▸ REQUIRED ACTION
Wherever "packages" occurs in the entries, copy the line that holds it.

▸ SOURCE RECORDS
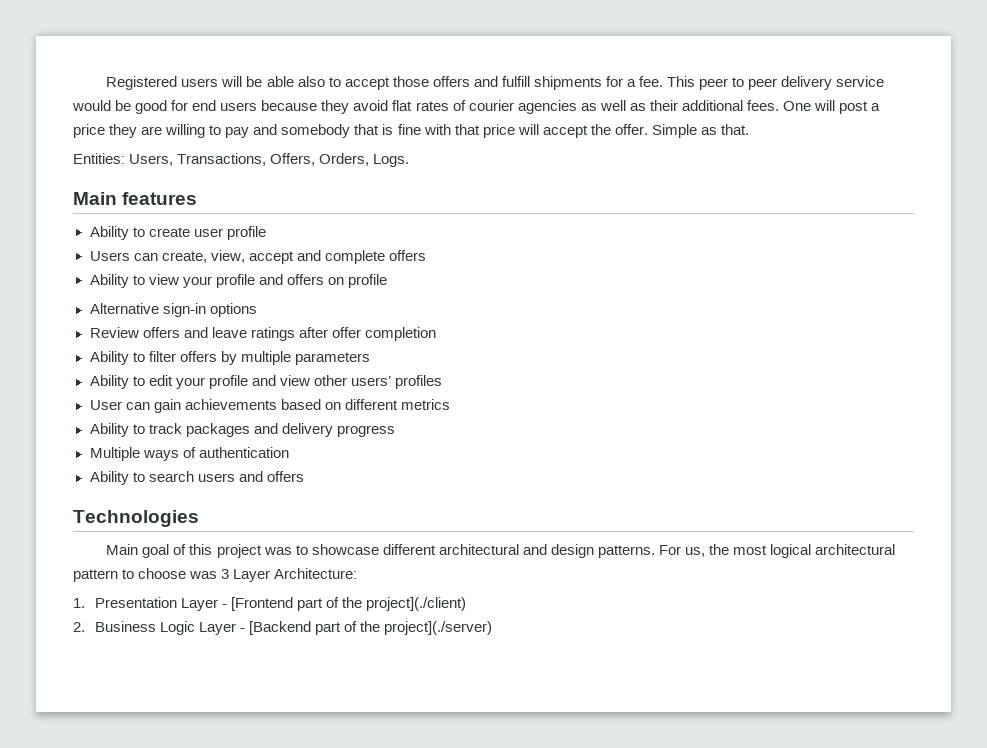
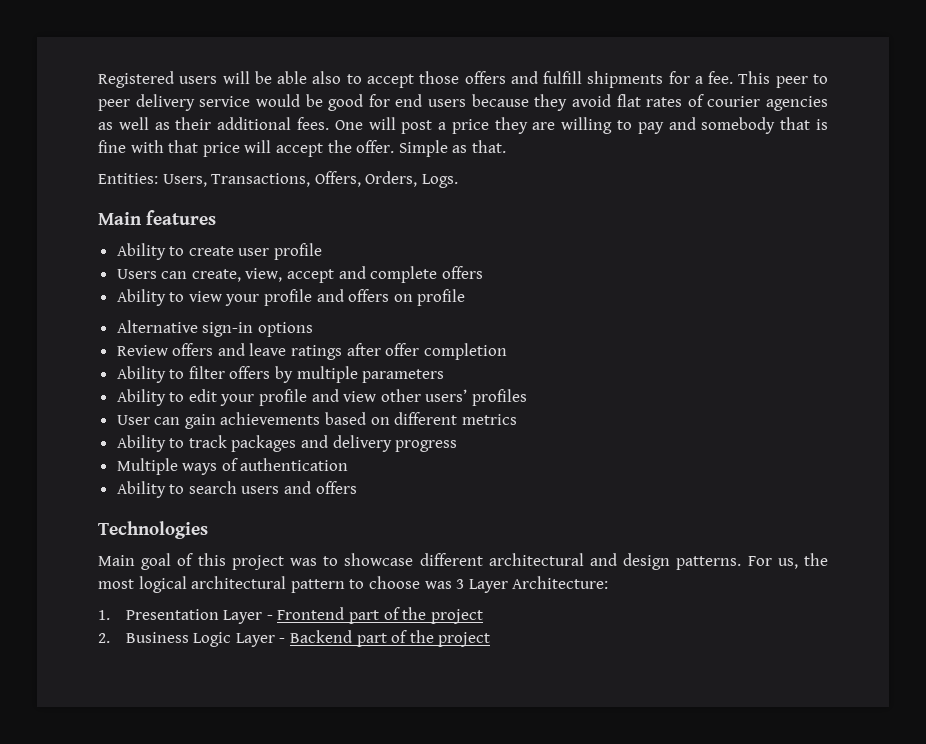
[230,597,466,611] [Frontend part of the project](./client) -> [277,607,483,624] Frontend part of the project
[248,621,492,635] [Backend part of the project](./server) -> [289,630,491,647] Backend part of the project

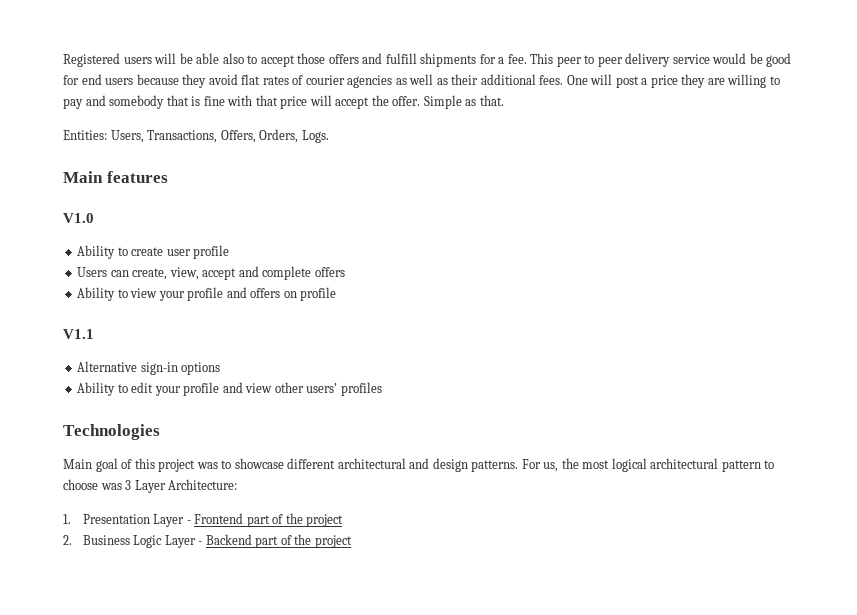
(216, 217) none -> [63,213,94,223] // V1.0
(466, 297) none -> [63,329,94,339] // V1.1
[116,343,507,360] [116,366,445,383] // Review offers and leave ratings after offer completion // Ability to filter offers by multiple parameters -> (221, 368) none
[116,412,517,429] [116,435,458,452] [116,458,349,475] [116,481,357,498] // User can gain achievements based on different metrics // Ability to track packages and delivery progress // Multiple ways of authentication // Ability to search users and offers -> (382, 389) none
==
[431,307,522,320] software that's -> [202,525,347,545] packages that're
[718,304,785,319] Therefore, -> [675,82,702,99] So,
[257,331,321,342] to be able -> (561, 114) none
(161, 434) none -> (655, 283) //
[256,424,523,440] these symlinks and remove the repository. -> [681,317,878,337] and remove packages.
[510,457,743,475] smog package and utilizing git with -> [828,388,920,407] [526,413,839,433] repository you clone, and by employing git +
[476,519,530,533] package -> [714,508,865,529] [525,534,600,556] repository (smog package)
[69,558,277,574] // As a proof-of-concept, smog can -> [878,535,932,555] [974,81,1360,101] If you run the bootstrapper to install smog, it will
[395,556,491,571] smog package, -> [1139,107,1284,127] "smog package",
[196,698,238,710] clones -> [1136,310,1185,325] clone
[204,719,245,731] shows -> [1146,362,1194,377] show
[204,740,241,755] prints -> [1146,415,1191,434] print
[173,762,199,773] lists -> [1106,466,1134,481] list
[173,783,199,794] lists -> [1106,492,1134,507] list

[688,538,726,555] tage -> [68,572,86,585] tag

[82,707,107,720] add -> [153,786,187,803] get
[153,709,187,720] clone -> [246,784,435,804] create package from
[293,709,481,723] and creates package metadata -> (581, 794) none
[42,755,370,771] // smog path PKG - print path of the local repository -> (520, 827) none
...
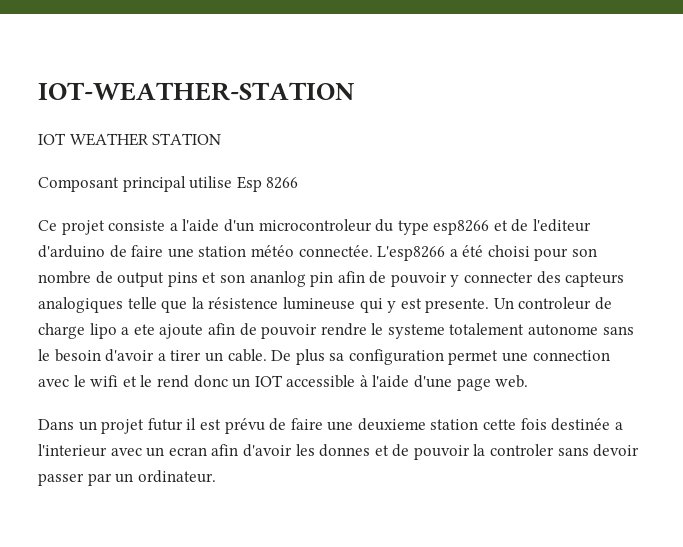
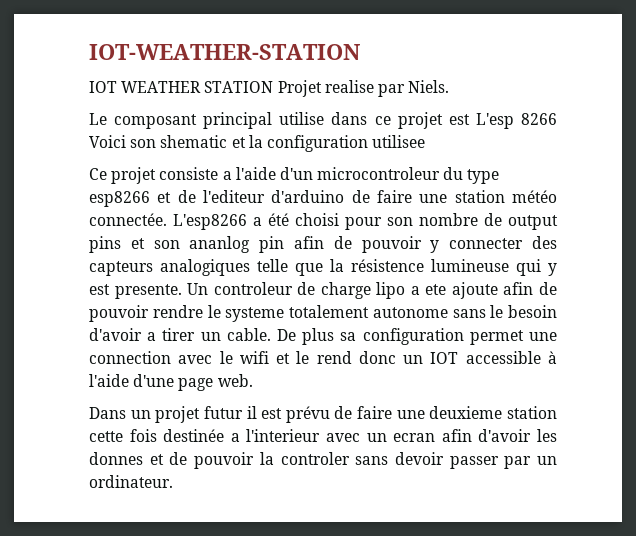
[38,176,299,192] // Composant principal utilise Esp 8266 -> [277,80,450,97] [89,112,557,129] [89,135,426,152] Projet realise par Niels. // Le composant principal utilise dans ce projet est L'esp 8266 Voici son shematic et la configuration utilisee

▸ RESPONSE TO THE EXERCISE
[116,412,517,429] [116,435,458,452] [116,458,349,475] [116,481,357,498] // User can gain achievements based on different metrics // Ability to track packages and delivery progress // Multiple ways of authentication // Ability to search users and offers -> (382, 389) none
[431,307,522,320] software that's -> [202,525,347,545] packages that're
[256,424,523,440] these symlinks and remove the repository. -> [681,317,878,337] and remove packages.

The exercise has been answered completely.